[[ PROVIDED RECORDS, beginning ]]

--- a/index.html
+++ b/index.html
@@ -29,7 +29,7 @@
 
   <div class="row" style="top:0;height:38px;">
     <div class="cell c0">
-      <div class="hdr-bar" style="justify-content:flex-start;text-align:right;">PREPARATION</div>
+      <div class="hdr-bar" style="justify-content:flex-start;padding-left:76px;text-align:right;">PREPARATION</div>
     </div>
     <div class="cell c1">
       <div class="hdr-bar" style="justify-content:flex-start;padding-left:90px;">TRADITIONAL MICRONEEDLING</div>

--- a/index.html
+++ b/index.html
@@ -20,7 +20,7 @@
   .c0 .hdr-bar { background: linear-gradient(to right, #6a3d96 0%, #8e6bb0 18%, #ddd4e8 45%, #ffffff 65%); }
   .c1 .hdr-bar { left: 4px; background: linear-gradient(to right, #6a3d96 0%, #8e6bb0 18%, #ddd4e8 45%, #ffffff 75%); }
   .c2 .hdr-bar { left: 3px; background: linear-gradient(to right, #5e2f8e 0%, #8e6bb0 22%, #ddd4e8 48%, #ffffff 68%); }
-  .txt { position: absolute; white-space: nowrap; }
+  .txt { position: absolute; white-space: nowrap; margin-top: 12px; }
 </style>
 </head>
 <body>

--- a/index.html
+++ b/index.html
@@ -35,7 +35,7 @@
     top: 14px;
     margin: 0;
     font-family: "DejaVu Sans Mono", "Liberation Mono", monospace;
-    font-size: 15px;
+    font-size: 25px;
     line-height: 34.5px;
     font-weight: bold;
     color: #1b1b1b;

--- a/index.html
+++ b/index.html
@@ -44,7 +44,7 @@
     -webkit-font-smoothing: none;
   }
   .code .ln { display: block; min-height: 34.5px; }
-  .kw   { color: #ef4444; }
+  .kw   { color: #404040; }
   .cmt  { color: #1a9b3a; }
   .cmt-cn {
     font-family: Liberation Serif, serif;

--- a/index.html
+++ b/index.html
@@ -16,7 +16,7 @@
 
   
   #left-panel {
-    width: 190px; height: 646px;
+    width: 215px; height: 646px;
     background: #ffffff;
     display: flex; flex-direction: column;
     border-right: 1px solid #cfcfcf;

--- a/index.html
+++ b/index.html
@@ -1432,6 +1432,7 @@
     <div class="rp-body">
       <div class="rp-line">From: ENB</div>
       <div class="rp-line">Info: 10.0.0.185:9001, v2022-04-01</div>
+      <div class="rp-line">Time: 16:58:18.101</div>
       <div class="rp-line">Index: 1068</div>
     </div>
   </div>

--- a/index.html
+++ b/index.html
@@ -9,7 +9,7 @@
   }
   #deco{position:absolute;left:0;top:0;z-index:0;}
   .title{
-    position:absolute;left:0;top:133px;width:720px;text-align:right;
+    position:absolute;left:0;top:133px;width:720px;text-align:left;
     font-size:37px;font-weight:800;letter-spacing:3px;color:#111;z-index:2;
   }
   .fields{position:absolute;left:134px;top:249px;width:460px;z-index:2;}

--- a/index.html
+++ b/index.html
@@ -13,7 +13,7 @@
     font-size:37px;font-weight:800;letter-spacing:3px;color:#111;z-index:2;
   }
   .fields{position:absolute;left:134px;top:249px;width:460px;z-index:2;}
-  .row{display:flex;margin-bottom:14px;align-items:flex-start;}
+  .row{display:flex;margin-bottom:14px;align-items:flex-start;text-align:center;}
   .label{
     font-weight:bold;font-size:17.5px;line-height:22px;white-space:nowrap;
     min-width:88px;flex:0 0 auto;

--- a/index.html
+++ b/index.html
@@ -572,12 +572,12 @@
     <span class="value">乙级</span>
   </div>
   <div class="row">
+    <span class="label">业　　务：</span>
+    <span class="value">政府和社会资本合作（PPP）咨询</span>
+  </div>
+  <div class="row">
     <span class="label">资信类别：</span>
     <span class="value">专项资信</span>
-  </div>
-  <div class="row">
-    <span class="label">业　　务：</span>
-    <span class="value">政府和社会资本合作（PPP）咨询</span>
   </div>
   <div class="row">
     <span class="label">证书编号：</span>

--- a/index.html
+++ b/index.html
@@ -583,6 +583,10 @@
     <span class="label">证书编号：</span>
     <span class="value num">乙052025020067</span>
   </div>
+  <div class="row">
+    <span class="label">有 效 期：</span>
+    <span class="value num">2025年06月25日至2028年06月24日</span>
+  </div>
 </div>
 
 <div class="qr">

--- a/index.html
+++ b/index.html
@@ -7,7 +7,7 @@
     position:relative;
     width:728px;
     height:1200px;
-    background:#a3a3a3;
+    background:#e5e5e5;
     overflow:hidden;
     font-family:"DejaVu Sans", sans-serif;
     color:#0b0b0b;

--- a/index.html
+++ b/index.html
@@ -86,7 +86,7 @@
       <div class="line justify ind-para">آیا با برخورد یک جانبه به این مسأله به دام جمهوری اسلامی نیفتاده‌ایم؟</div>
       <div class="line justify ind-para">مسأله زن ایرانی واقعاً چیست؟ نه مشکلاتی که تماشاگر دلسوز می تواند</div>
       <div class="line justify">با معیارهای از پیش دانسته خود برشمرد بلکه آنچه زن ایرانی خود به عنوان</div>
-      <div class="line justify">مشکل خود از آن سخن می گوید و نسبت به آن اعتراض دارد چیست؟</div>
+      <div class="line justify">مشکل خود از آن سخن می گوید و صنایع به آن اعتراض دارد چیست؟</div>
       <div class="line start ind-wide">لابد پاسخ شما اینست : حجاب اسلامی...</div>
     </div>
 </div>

[[ PROVIDED RECORDS, end ]]

WHAT TO PRODUCE
Return all of the entries word for word.

EXERCISE SOLUTION
--- a/index.html
+++ b/index.html
@@ -29,7 +29,7 @@
 
   <div class="row" style="top:0;height:38px;">
     <div class="cell c0">
-      <div class="hdr-bar" style="justify-content:flex-start;text-align:right;">PREPARATION</div>
+      <div class="hdr-bar" style="justify-content:flex-start;padding-left:76px;text-align:right;">PREPARATION</div>
     </div>
     <div class="cell c1">
       <div class="hdr-bar" style="justify-content:flex-start;padding-left:90px;">TRADITIONAL MICRONEEDLING</div>

--- a/index.html
+++ b/index.html
@@ -20,7 +20,7 @@
   .c0 .hdr-bar { background: linear-gradient(to right, #6a3d96 0%, #8e6bb0 18%, #ddd4e8 45%, #ffffff 65%); }
   .c1 .hdr-bar { left: 4px; background: linear-gradient(to right, #6a3d96 0%, #8e6bb0 18%, #ddd4e8 45%, #ffffff 75%); }
   .c2 .hdr-bar { left: 3px; background: linear-gradient(to right, #5e2f8e 0%, #8e6bb0 22%, #ddd4e8 48%, #ffffff 68%); }
-  .txt { position: absolute; white-space: nowrap; }
+  .txt { position: absolute; white-space: nowrap; margin-top: 12px; }
 </style>
 </head>
 <body>

--- a/index.html
+++ b/index.html
@@ -35,7 +35,7 @@
     top: 14px;
     margin: 0;
     font-family: "DejaVu Sans Mono", "Liberation Mono", monospace;
-    font-size: 15px;
+    font-size: 25px;
     line-height: 34.5px;
     font-weight: bold;
     color: #1b1b1b;

--- a/index.html
+++ b/index.html
@@ -44,7 +44,7 @@
     -webkit-font-smoothing: none;
   }
   .code .ln { display: block; min-height: 34.5px; }
-  .kw   { color: #ef4444; }
+  .kw   { color: #404040; }
   .cmt  { color: #1a9b3a; }
   .cmt-cn {
     font-family: Liberation Serif, serif;

--- a/index.html
+++ b/index.html
@@ -16,7 +16,7 @@
 
   
   #left-panel {
-    width: 190px; height: 646px;
+    width: 215px; height: 646px;
     background: #ffffff;
     display: flex; flex-direction: column;
     border-right: 1px solid #cfcfcf;

--- a/index.html
+++ b/index.html
@@ -1432,6 +1432,7 @@
     <div class="rp-body">
       <div class="rp-line">From: ENB</div>
       <div class="rp-line">Info: 10.0.0.185:9001, v2022-04-01</div>
+      <div class="rp-line">Time: 16:58:18.101</div>
       <div class="rp-line">Index: 1068</div>
     </div>
   </div>

--- a/index.html
+++ b/index.html
@@ -9,7 +9,7 @@
   }
   #deco{position:absolute;left:0;top:0;z-index:0;}
   .title{
-    position:absolute;left:0;top:133px;width:720px;text-align:right;
+    position:absolute;left:0;top:133px;width:720px;text-align:left;
     font-size:37px;font-weight:800;letter-spacing:3px;color:#111;z-index:2;
   }
   .fields{position:absolute;left:134px;top:249px;width:460px;z-index:2;}

--- a/index.html
+++ b/index.html
@@ -13,7 +13,7 @@
     font-size:37px;font-weight:800;letter-spacing:3px;color:#111;z-index:2;
   }
   .fields{position:absolute;left:134px;top:249px;width:460px;z-index:2;}
-  .row{display:flex;margin-bottom:14px;align-items:flex-start;}
+  .row{display:flex;margin-bottom:14px;align-items:flex-start;text-align:center;}
   .label{
     font-weight:bold;font-size:17.5px;line-height:22px;white-space:nowrap;
     min-width:88px;flex:0 0 auto;

--- a/index.html
+++ b/index.html
@@ -572,12 +572,12 @@
     <span class="value">乙级</span>
   </div>
   <div class="row">
+    <span class="label">业　　务：</span>
+    <span class="value">政府和社会资本合作（PPP）咨询</span>
+  </div>
+  <div class="row">
     <span class="label">资信类别：</span>
     <span class="value">专项资信</span>
-  </div>
-  <div class="row">
-    <span class="label">业　　务：</span>
-    <span class="value">政府和社会资本合作（PPP）咨询</span>
   </div>
   <div class="row">
     <span class="label">证书编号：</span>

--- a/index.html
+++ b/index.html
@@ -583,6 +583,10 @@
     <span class="label">证书编号：</span>
     <span class="value num">乙052025020067</span>
   </div>
+  <div class="row">
+    <span class="label">有 效 期：</span>
+    <span class="value num">2025年06月25日至2028年06月24日</span>
+  </div>
 </div>
 
 <div class="qr">

--- a/index.html
+++ b/index.html
@@ -7,7 +7,7 @@
     position:relative;
     width:728px;
     height:1200px;
-    background:#a3a3a3;
+    background:#e5e5e5;
     overflow:hidden;
     font-family:"DejaVu Sans", sans-serif;
     color:#0b0b0b;

--- a/index.html
+++ b/index.html
@@ -86,7 +86,7 @@
       <div class="line justify ind-para">آیا با برخورد یک جانبه به این مسأله به دام جمهوری اسلامی نیفتاده‌ایم؟</div>
       <div class="line justify ind-para">مسأله زن ایرانی واقعاً چیست؟ نه مشکلاتی که تماشاگر دلسوز می تواند</div>
       <div class="line justify">با معیارهای از پیش دانسته خود برشمرد بلکه آنچه زن ایرانی خود به عنوان</div>
-      <div class="line justify">مشکل خود از آن سخن می گوید و نسبت به آن اعتراض دارد چیست؟</div>
+      <div class="line justify">مشکل خود از آن سخن می گوید و صنایع به آن اعتراض دارد چیست؟</div>
       <div class="line start ind-wide">لابد پاسخ شما اینست : حجاب اسلامی...</div>
     </div>
 </div>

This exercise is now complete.